**Prompt:** Set out exactly, line by line, the stretch of data below that begins at the line containing "customer number: ZTC314 -> ZTC317" and ends at the line containing "total: 731.07 -> 819.32", with both ends kept.

**Data:**
+ + + + + + +
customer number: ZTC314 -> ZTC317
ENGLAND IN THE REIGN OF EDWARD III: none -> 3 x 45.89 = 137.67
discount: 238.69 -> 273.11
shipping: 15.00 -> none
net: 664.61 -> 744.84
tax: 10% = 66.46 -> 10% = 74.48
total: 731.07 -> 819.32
+ + + + + + +
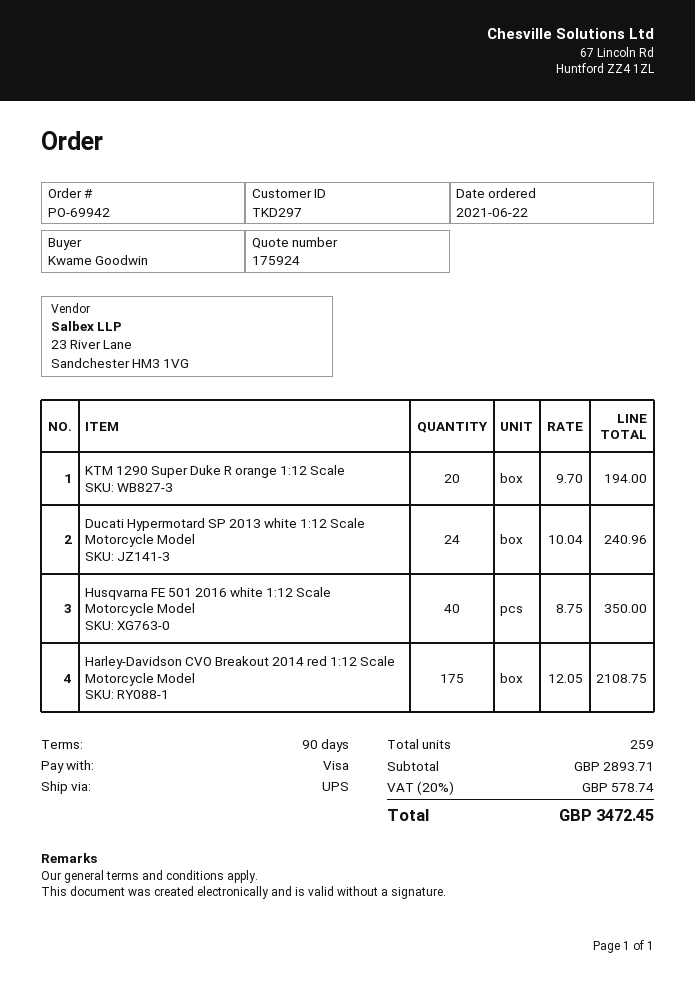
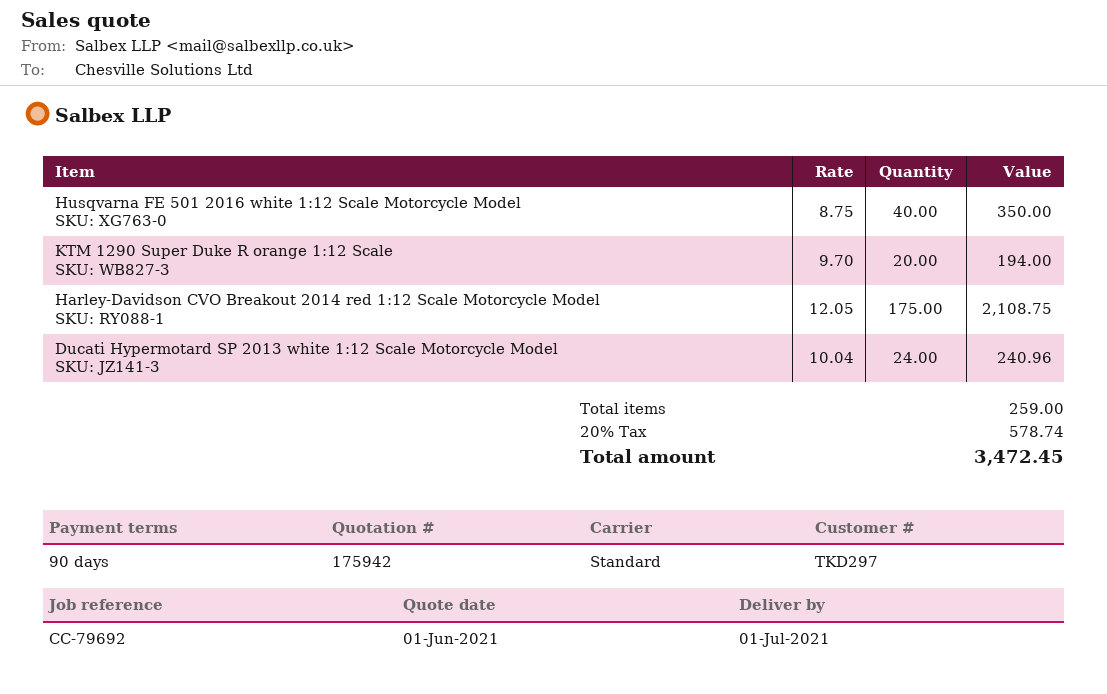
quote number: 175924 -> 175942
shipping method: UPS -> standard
+ + + + + + +
**Expected answer:**
customer number: ZTC314 -> ZTC317
ENGLAND IN THE REIGN OF EDWARD III: none -> 3 x 45.89 = 137.67
discount: 238.69 -> 273.11
shipping: 15.00 -> none
net: 664.61 -> 744.84
tax: 10% = 66.46 -> 10% = 74.48
total: 731.07 -> 819.32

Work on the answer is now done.